◆ Problem requirements ◆
The copy you give must match the listing below exactly and contain no pictures.

◆ Data for processing ◆

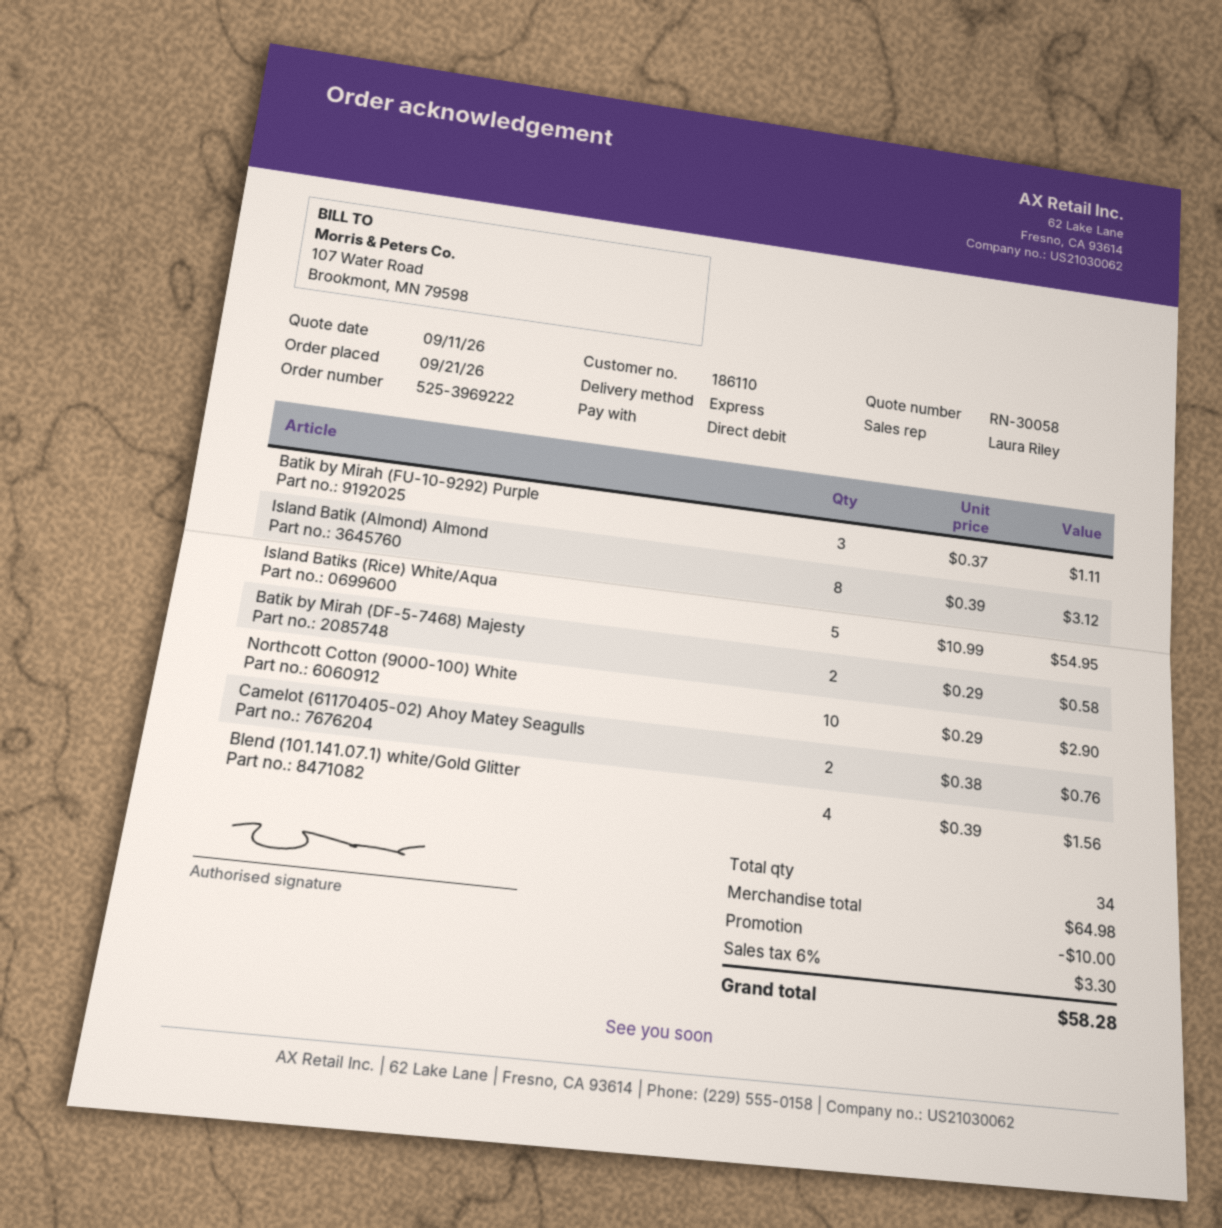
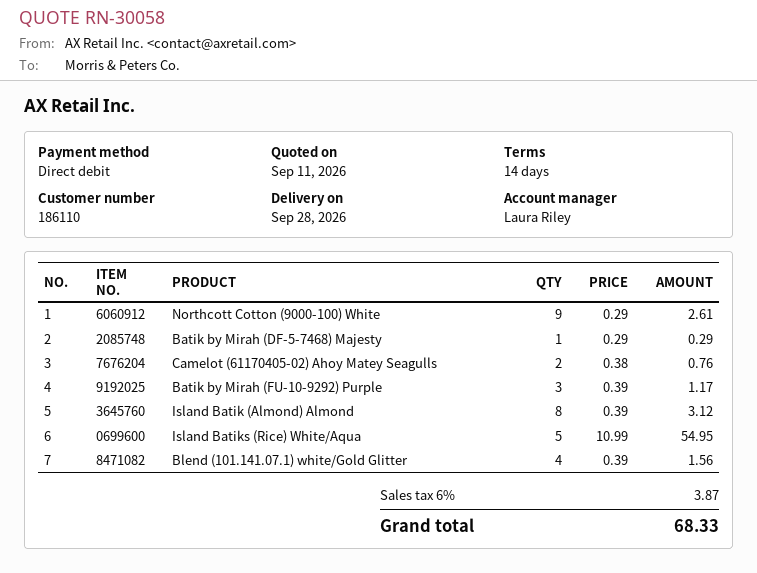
Batik by Mirah (FU-10-9292) Purple: 3 x 0.37 = 1.11 -> 3 x 0.39 = 1.17
Batik by Mirah (DF-5-7468) Majesty: 2 x 0.29 = 0.58 -> 1 x 0.29 = 0.29
Northcott Cotton (9000-100) White: 10 x 0.29 = 2.90 -> 9 x 0.29 = 2.61
discount: 10.00 -> none
tax: 6% = 3.30 -> 6% = 3.87
total: 58.28 -> 68.33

◆ Answer for this exercise ◆
Batik by Mirah (FU-10-9292) Purple: 3 x 0.37 = 1.11 -> 3 x 0.39 = 1.17
Batik by Mirah (DF-5-7468) Majesty: 2 x 0.29 = 0.58 -> 1 x 0.29 = 0.29
Northcott Cotton (9000-100) White: 10 x 0.29 = 2.90 -> 9 x 0.29 = 2.61
discount: 10.00 -> none
tax: 6% = 3.30 -> 6% = 3.87
total: 58.28 -> 68.33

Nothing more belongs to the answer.